Shades of Unschooling
Meet the unschoolers is a nice introduction to unschooling. It clarifies that unschoolers may be homeschooled or may attend another school at the same time. It introduces the distinction between unschooling and radical unschooling. It helps us understand why unschooling is mostly cool but not all cool.
With traditional formal education in the US, \"Most children learn to read by 6 or 7 years of age. Some children learn at 4 or 5 years of age.\"
Regarding one unschooled child, Meet the Unschoolers informs us \"By age 9, Ishaan could read and write, largely propelled by a need to engage on gaming chats and enter Google search words.\" Prima facie this is thoroughly unimpressive. It still might be that the level of literacy obtained by the unschooler was higher than the level of literacy described in the article on traditional education, but it's at least non-obvious which in turn makes any benefit from switching to unschooling also non-obvious.
In general, unschooling suffers from a \"dearth of relevant data\" much like many alternative modes of education. It sort of comes with the territory. By virtue of being the normal thing, traditional education is better studied. By virtue of being the new or weird thing, alternative education is understudied. As such, traditional education becomes in some sense at least a safe bet.
Radical unschooling takes things to the next level. Ordinary unschooling allows children to avoid the negatives associated with traditional schooling, but it leaves open the door for parents to teach children as they see fit. In this way, unschoolers might benefit from having a highly educated parent construct a customized learning plan, or occasional use of parental discipline, and so on.
Radical unschooling eliminates the paternal role of the parent entirely. For me this becomes problematic. I'd love to have my concerns overturned by research demonstrating that radical unschooling is associated with improved measures of life success, but no such data exists. Instead, I'm left with the feeling that radical unschooling creates opportunity costs where parents fail to act in situations where they genuinely know better than the child does, and the child actually suffers as a result. One point of data is that children who never attended religious services became atheist at a significantly and importantly earlier age, or if they did regularly attend but then stopped regularly attending by age 13. Be sure to review Table 3, Block 7, the complete model. Also be sure to read the interpretive caveats due to the fact that the entire sample is a group of self-selected atheists.
It seems to me that radical unschooling is most aligned to a permissive parenting pattern, and permissive parenting is mostly recognized as not great parenting. Would radical unschooling involve taking your child to church, even if they don't want to go? I don't think so. What about making your child eat spinach? What about using physical restraint to stop one child from punching another?
In contrast to this anti-authoritarian paradigm, some parenting experts suggest the traditional authoritative parenting style is generally good for development.
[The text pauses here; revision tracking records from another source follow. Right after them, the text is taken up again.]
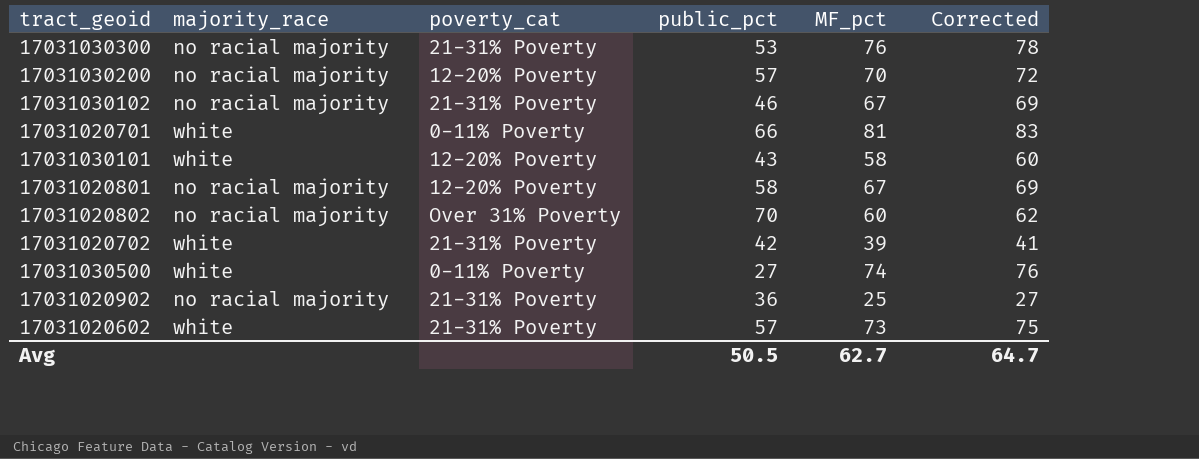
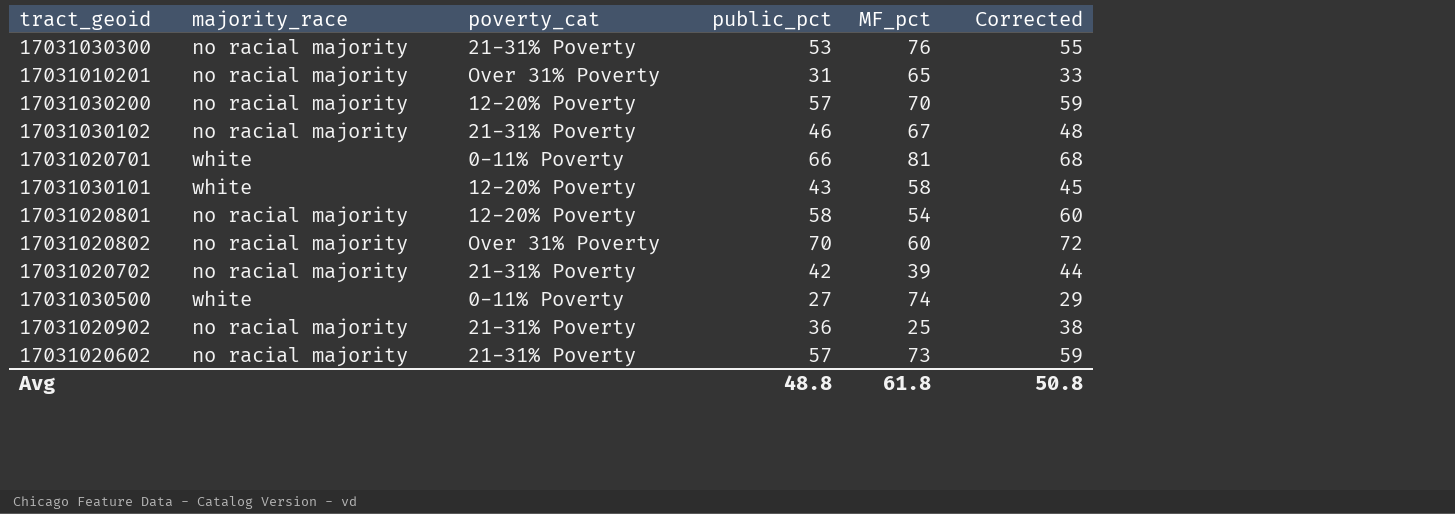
column Corrected | formula: [MF_pct] + 2 -> [public_pct] + 2
row 17031010201: none -> no racial majority | Over 31% Poverty | 31 | 65 | 33
17031020801 | MF_pct: 67 -> 54
17031020702 | majority_race: white -> no racial majority
17031020602 | majority_race: white -> no racial majority
Avg | public_pct: 50.5 -> 48.8
Avg | MF_pct: 62.7 -> 61.8
Avg | Corrected: 64.7 -> 50.8

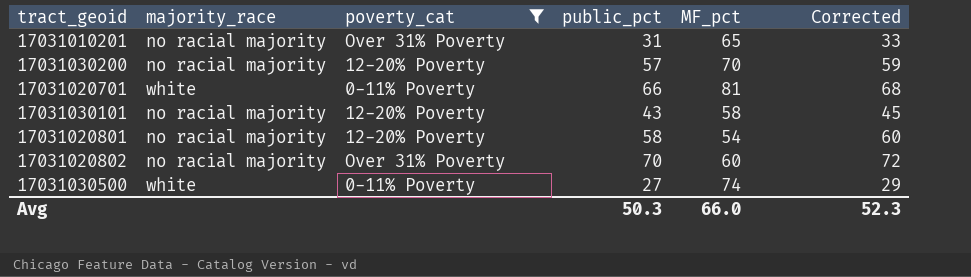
filter: none -> poverty_cat != 21-31% Poverty
17031030101 | majority_race: white -> no racial majority
Avg | public_pct: 48.8 -> 50.3
Avg | MF_pct: 61.8 -> 66.0
Avg | Corrected: 50.8 -> 52.3

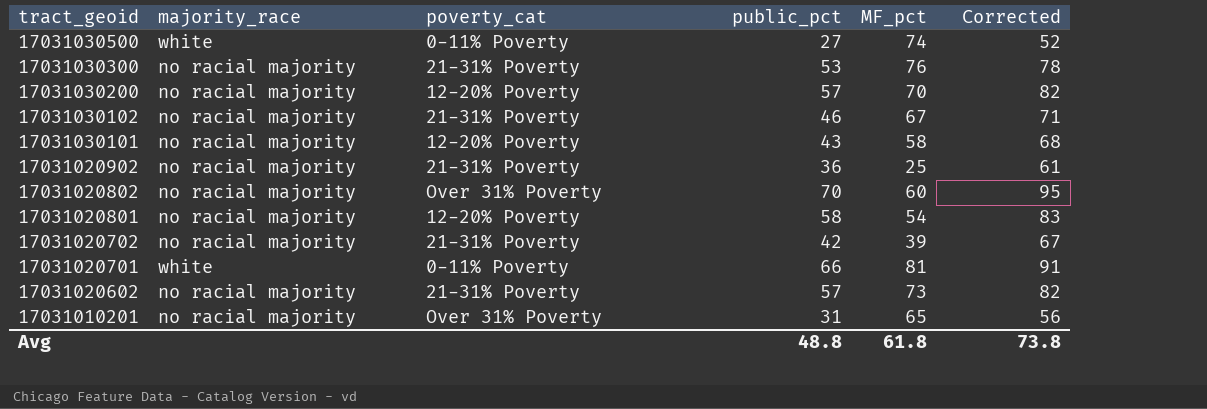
filter: poverty_cat != 21-31% Poverty -> none
row order: none -> tract_geoid descending
column Corrected | formula: [public_pct] + 2 -> [public_pct] + 25
Avg | public_pct: 50.3 -> 48.8
Avg | MF_pct: 66.0 -> 61.8
Avg | Corrected: 52.3 -> 73.8

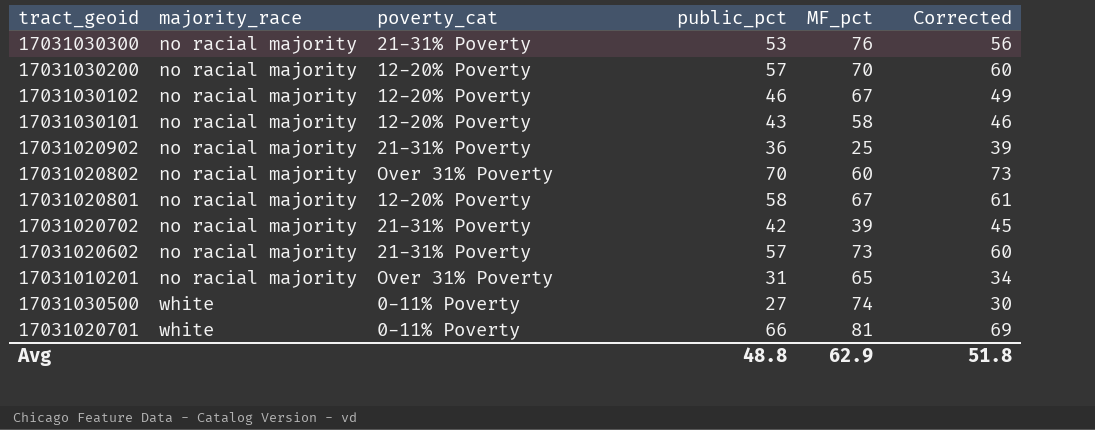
row order: tract_geoid descending -> majority_race ascending
column Corrected | formula: [public_pct] + 25 -> [public_pct] + 3
17031030102 | poverty_cat: 21-31% Poverty -> 12-20% Poverty
17031020801 | MF_pct: 54 -> 67
Avg | MF_pct: 61.8 -> 62.9
Avg | Corrected: 73.8 -> 51.8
Of course, the new cool thing is to use a carrot-only approach. No punishments, only positive rewards. However, you are allowed to forego carrots as you see fit. As an economist, a foregone carrot looks just like a stick to me. There are also these endless debates about what constitutes abuse in parenting. Obviously, beating your child senseless is a bad thing, but what about time out? Is locking a child in a room against their will coercion, abuse, or nonviolent and fine? It completely depends who you ask.
Given my Christian priors, I'm skeptical that a foregone stick is universally good. At this point I'm a fan of swerving traditional education and therefore I'm sympathetic to moderate unschooling, but radical unschooling looks to me like an entire abdication of a parent's natural and moral leadership responsibility.
I once heard Richard Wagner talk about an economic theory of leadership which boiled down to a sort of leader-as-first-mover theory from a process economics perspective, in contrast to the drivel we see out of most business schools. It was one of the most brilliant 10 minute rabbit trails I ever heard him ramble on about and I wonder why he hasn't turned it into a paper. Market transactions almost never truly spontaneously obtain between buyer and seller as theorized in the neoclassical paradigm.
Wagner's theory only relates tangentially, but you can see how the parent would be the natural transaction-initiator in a situation where the child has no idea what's going on and hasn't even learned to speak or read. If there are any mutually beneficial exchanges to be made they will seem probably to originate with the parent's activity, not this sort of radical non-parenting approach.